* [Problem details]: Report each line of the listing below that holds "when".

____________

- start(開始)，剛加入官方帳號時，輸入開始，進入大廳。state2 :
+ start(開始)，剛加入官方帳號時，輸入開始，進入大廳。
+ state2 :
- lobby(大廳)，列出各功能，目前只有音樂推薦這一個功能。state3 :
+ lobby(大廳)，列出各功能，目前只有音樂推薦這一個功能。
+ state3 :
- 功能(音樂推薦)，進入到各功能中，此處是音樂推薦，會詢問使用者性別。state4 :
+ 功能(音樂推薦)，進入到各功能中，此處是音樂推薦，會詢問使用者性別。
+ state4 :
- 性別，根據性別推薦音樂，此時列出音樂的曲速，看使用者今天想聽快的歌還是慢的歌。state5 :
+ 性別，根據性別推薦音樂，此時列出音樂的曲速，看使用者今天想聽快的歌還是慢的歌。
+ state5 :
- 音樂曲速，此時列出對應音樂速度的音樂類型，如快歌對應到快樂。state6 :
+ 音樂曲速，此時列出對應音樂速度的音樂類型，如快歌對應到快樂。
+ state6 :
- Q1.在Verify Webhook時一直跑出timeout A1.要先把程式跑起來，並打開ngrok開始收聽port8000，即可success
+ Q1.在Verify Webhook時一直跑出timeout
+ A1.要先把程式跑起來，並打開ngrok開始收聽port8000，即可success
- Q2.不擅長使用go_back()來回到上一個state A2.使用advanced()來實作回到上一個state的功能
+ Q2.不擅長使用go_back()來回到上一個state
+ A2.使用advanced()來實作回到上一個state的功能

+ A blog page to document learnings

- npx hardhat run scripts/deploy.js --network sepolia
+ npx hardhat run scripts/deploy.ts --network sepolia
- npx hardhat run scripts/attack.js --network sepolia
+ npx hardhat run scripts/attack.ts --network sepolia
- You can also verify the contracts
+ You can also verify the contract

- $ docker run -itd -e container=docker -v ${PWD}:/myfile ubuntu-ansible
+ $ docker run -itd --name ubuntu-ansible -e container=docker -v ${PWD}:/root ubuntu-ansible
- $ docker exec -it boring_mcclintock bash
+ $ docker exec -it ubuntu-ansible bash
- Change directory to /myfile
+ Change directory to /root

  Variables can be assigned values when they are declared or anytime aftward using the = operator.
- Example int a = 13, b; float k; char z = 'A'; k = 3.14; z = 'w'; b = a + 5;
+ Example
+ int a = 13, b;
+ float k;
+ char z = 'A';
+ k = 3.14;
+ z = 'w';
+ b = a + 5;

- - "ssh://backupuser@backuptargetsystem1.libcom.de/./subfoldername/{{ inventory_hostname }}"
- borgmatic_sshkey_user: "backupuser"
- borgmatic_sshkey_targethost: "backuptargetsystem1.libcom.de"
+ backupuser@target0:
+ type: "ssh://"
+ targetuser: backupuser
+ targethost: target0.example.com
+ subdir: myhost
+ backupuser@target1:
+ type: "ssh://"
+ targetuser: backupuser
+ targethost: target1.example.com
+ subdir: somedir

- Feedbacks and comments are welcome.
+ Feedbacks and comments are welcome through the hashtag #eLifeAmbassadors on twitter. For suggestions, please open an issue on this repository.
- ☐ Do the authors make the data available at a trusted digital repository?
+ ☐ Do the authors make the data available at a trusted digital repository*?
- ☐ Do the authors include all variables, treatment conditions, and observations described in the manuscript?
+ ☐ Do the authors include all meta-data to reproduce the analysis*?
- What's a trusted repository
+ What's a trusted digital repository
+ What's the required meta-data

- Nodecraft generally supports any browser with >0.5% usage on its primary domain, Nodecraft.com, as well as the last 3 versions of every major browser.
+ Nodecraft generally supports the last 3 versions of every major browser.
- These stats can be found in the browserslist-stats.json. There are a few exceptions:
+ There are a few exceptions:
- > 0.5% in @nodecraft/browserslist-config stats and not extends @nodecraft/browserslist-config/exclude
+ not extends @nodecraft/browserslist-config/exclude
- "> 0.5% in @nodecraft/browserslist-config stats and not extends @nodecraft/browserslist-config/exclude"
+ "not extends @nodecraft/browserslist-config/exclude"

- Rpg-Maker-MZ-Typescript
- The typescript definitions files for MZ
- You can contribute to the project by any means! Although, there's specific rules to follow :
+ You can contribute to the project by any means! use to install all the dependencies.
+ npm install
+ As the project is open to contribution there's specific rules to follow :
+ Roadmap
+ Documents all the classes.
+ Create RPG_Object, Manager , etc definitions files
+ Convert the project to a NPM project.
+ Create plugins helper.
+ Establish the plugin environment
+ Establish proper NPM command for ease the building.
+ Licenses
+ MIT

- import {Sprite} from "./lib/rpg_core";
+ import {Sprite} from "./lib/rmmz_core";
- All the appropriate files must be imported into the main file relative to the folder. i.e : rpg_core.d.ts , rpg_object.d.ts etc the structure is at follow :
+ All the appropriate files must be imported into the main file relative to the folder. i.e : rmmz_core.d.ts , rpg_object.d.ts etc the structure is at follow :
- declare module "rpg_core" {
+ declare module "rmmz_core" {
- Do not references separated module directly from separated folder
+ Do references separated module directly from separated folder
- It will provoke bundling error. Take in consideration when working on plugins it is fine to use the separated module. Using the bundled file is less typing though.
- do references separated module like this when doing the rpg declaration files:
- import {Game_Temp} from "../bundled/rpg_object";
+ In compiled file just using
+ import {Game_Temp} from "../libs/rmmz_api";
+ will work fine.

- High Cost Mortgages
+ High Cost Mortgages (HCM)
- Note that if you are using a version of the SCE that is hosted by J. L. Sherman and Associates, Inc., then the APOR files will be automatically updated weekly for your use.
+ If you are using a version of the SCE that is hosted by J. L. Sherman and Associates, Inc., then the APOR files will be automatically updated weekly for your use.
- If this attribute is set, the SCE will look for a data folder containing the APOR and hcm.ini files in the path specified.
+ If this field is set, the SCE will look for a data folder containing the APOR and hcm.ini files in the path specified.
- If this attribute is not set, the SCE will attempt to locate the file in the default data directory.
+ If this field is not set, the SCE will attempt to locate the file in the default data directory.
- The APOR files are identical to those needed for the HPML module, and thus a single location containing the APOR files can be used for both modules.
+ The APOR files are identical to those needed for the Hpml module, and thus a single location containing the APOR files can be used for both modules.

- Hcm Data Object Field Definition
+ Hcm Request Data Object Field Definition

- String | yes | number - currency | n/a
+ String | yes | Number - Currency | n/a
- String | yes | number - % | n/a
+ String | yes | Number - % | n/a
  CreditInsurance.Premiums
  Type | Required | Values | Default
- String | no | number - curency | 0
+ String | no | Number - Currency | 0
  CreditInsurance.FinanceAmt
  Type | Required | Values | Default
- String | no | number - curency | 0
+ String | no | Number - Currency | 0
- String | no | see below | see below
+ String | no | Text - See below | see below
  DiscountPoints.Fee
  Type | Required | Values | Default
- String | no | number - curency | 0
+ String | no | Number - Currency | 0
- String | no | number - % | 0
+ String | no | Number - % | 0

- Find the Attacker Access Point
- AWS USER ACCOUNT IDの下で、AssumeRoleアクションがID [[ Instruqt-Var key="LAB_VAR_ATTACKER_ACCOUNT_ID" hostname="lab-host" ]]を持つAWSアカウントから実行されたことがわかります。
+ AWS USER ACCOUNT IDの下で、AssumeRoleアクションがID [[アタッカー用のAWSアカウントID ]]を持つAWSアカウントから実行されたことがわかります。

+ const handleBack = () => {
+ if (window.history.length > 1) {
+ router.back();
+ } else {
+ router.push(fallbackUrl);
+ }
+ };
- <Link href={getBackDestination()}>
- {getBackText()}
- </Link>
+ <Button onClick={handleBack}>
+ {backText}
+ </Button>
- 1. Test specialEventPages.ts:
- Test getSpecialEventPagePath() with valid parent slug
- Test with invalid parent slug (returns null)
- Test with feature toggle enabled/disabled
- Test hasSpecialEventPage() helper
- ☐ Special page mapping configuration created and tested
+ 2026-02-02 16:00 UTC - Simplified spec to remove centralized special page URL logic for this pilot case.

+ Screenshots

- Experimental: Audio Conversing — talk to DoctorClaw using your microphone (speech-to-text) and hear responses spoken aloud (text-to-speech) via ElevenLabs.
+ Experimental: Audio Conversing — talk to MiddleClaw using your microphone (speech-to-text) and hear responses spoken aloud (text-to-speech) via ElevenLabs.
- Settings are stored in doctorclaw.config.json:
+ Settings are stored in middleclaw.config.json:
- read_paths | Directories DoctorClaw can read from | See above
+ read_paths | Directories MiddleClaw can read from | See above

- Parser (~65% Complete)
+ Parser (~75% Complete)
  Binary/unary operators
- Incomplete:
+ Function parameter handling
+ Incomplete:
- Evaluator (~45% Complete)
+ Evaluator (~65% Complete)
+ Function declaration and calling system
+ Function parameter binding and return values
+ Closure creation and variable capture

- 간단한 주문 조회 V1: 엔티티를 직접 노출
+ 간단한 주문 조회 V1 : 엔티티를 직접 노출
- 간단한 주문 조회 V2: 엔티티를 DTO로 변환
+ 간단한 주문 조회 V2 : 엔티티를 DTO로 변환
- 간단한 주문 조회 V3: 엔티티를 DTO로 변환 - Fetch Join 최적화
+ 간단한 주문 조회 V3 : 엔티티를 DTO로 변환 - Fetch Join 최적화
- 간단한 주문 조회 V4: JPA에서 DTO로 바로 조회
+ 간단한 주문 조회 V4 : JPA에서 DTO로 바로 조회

____________

* [Task result]:
  Variables can be assigned values when they are declared or anytime aftward using the = operator.
- It will provoke bundling error. Take in consideration when working on plugins it is fine to use the separated module. Using the bundled file is less typing though.
- do references separated module like this when doing the rpg declaration files:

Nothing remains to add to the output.